**Exercise input**:
━━━━━━━━

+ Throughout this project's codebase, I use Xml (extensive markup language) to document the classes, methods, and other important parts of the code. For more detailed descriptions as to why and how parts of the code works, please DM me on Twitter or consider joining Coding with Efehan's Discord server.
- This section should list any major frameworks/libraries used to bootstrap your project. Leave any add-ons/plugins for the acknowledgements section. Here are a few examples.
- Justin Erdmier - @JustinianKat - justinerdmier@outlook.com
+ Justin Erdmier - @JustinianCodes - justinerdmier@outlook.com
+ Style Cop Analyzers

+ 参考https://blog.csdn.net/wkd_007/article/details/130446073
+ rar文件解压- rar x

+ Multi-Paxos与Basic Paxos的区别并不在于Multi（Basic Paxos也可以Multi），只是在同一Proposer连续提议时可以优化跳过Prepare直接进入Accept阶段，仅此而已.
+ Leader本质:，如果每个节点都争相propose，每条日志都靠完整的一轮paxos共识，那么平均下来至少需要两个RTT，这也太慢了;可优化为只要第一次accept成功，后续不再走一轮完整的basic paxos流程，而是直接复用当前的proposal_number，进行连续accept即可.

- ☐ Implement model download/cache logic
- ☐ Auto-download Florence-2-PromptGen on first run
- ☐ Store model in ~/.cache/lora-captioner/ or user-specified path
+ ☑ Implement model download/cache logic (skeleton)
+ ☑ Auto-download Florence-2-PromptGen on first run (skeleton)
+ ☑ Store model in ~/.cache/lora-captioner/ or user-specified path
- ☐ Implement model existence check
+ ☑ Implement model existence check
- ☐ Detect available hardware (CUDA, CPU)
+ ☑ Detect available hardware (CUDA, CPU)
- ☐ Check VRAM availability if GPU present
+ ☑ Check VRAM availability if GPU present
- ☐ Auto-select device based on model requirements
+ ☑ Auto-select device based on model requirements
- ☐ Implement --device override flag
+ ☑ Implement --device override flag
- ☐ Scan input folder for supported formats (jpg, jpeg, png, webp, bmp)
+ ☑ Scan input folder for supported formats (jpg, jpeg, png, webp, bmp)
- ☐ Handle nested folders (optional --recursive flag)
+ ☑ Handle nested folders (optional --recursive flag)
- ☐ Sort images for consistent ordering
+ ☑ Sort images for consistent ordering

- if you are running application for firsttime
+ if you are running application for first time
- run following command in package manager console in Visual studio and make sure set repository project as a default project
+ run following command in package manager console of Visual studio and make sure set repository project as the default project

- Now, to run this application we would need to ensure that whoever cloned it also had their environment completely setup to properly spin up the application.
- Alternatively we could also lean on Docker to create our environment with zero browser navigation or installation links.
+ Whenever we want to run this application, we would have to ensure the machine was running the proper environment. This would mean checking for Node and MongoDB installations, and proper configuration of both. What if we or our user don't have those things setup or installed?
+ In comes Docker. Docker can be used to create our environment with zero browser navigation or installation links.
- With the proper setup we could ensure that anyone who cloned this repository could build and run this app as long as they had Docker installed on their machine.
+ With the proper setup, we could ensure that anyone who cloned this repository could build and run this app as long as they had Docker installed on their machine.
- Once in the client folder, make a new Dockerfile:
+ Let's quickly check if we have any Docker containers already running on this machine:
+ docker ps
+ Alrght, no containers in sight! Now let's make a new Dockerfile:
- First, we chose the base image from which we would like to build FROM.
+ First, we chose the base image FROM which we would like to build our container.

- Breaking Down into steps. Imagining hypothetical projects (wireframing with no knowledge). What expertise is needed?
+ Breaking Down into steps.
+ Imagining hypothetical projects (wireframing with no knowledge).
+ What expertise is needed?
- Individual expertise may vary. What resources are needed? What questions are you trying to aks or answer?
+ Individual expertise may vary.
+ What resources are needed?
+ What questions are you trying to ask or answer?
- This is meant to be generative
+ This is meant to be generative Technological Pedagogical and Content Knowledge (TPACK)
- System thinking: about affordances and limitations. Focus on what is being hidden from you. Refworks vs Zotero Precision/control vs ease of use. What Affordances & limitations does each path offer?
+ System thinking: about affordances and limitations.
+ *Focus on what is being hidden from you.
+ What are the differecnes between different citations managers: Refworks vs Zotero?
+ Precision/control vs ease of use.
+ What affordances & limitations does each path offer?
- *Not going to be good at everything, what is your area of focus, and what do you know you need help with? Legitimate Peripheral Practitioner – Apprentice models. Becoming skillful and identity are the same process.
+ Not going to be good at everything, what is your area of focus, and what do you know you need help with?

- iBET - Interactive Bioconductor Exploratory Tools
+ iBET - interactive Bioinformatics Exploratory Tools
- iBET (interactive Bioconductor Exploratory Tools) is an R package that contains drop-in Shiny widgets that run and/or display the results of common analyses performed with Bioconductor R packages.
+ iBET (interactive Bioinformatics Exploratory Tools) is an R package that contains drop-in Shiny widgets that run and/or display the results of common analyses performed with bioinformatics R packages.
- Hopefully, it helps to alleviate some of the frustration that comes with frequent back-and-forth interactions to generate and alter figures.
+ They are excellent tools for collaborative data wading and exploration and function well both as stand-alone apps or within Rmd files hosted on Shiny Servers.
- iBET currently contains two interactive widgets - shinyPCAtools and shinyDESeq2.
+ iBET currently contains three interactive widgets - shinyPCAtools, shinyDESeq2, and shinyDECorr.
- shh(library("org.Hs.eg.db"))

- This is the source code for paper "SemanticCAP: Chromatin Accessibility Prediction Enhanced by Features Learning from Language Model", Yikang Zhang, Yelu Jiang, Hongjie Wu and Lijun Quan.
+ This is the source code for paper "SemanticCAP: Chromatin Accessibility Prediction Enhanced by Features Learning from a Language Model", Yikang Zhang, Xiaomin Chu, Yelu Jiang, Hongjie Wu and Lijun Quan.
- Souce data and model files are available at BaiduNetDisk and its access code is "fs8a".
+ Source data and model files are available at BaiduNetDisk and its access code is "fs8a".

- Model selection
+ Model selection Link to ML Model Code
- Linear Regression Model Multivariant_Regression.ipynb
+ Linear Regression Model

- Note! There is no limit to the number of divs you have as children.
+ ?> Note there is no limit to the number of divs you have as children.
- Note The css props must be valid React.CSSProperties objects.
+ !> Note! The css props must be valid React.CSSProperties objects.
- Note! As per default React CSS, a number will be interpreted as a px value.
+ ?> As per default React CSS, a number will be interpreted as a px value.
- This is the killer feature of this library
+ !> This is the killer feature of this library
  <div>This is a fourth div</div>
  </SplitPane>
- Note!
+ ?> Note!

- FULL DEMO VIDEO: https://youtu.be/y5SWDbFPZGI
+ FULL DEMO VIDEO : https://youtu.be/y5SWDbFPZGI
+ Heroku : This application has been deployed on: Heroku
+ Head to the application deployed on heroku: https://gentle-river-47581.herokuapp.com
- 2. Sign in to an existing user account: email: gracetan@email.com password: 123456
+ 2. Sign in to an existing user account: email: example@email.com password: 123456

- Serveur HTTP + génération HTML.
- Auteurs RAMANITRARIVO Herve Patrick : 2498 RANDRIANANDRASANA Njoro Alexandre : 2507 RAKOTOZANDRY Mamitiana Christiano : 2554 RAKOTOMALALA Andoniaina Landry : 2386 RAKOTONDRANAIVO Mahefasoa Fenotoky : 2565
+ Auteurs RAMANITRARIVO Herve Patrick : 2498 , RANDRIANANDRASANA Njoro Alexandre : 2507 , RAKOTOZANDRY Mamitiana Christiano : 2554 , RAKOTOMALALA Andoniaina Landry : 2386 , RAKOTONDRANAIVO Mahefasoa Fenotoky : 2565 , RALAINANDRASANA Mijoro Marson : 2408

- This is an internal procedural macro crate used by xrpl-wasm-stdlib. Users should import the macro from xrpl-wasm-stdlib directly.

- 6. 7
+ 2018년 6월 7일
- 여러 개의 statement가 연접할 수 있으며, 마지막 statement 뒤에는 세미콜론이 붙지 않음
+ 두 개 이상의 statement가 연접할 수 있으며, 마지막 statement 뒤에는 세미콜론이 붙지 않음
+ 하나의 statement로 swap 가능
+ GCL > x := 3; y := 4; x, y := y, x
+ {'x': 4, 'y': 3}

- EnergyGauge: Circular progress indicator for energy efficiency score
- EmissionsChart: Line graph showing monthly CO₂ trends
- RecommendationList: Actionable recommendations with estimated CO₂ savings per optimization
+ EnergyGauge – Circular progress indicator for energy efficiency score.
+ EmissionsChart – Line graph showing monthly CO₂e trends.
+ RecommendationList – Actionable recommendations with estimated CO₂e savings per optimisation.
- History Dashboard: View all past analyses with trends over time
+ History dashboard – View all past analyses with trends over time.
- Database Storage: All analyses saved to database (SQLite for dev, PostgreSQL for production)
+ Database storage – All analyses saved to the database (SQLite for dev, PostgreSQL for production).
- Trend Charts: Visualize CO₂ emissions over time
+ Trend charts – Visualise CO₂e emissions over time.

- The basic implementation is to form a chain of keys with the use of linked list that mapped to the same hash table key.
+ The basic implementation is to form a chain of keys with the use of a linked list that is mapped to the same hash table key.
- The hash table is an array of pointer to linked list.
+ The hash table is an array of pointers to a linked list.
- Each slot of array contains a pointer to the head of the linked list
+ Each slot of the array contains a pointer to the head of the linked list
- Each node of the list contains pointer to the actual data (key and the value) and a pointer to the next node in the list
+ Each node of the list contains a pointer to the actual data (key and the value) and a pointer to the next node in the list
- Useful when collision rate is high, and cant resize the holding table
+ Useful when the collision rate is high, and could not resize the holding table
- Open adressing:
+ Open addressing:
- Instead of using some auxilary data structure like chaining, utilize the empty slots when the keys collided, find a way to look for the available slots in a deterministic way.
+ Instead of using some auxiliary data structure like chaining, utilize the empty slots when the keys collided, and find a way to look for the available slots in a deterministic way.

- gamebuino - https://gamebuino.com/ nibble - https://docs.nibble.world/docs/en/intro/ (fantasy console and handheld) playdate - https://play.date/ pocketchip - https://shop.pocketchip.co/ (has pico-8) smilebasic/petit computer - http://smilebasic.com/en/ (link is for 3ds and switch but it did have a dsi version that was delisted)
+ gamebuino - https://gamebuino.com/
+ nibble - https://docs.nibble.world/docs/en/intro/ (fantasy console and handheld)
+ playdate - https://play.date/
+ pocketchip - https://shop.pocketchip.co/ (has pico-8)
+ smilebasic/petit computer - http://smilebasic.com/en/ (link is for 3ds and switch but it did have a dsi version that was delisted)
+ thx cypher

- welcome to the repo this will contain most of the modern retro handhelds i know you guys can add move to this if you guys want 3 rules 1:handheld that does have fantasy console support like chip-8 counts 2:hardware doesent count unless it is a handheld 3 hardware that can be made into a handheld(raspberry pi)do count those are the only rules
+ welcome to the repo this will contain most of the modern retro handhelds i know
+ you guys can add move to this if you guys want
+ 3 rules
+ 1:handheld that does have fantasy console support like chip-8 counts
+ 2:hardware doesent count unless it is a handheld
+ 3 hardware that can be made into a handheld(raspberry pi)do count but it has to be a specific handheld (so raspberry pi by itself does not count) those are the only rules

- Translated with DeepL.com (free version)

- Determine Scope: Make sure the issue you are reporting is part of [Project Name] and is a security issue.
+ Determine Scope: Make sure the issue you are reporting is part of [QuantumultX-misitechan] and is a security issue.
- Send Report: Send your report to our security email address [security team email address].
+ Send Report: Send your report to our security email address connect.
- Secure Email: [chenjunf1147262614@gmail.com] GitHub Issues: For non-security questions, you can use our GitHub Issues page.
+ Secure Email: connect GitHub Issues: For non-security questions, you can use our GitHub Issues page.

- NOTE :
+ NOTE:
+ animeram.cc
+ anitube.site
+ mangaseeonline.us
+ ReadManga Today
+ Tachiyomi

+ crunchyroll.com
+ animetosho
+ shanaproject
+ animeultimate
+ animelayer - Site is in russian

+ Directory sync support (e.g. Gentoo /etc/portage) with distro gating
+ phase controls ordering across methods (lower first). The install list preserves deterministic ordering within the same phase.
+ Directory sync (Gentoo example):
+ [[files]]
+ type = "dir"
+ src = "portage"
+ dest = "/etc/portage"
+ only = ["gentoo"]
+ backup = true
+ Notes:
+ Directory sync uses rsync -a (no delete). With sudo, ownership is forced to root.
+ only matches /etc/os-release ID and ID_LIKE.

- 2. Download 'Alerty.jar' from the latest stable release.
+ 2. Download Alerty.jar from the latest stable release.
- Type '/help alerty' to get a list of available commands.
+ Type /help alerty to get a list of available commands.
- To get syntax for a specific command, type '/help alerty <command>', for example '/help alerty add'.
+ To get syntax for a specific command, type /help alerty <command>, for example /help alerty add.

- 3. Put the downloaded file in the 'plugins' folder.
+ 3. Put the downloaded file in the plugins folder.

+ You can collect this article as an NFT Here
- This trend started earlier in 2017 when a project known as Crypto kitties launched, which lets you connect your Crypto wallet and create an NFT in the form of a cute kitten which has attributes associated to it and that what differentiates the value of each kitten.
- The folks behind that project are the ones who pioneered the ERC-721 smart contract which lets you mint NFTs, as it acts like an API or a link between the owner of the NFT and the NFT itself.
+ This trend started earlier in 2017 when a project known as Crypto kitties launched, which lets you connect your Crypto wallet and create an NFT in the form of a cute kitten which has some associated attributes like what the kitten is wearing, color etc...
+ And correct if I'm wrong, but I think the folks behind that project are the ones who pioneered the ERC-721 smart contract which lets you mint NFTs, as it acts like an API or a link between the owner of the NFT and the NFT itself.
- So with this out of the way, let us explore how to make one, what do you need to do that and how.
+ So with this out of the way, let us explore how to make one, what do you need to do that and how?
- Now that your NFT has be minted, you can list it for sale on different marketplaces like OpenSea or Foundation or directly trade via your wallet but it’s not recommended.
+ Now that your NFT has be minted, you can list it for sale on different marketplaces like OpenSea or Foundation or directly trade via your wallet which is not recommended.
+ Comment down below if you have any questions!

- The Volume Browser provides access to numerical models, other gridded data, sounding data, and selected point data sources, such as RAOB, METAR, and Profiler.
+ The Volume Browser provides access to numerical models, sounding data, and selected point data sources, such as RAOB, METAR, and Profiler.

━━━━━━━━

**To do**:
Restate the records above verbatim up to and including the line containing "- if you are".

**Task solution**:
+ Throughout this project's codebase, I use Xml (extensive markup language) to document the classes, methods, and other important parts of the code. For more detailed descriptions as to why and how parts of the code works, please DM me on Twitter or consider joining Coding with Efehan's Discord server.
- This section should list any major frameworks/libraries used to bootstrap your project. Leave any add-ons/plugins for the acknowledgements section. Here are a few examples.
- Justin Erdmier - @JustinianKat - justinerdmier@outlook.com
+ Justin Erdmier - @JustinianCodes - justinerdmier@outlook.com
+ Style Cop Analyzers

+ 参考https://blog.csdn.net/wkd_007/article/details/130446073
+ rar文件解压- rar x

+ Multi-Paxos与Basic Paxos的区别并不在于Multi（Basic Paxos也可以Multi），只是在同一Proposer连续提议时可以优化跳过Prepare直接进入Accept阶段，仅此而已.
+ Leader本质:，如果每个节点都争相propose，每条日志都靠完整的一轮paxos共识，那么平均下来至少需要两个RTT，这也太慢了;可优化为只要第一次accept成功，后续不再走一轮完整的basic paxos流程，而是直接复用当前的proposal_number，进行连续accept即可.

- ☐ Implement model download/cache logic
- ☐ Auto-download Florence-2-PromptGen on first run
- ☐ Store model in ~/.cache/lora-captioner/ or user-specified path
+ ☑ Implement model download/cache logic (skeleton)
+ ☑ Auto-download Florence-2-PromptGen on first run (skeleton)
+ ☑ Store model in ~/.cache/lora-captioner/ or user-specified path
- ☐ Implement model existence check
+ ☑ Implement model existence check
- ☐ Detect available hardware (CUDA, CPU)
+ ☑ Detect available hardware (CUDA, CPU)
- ☐ Check VRAM availability if GPU present
+ ☑ Check VRAM availability if GPU present
- ☐ Auto-select device based on model requirements
+ ☑ Auto-select device based on model requirements
- ☐ Implement --device override flag
+ ☑ Implement --device override flag
- ☐ Scan input folder for supported formats (jpg, jpeg, png, webp, bmp)
+ ☑ Scan input folder for supported formats (jpg, jpeg, png, webp, bmp)
- ☐ Handle nested folders (optional --recursive flag)
+ ☑ Handle nested folders (optional --recursive flag)
- ☐ Sort images for consistent ordering
+ ☑ Sort images for consistent ordering

- if you are running application for firsttime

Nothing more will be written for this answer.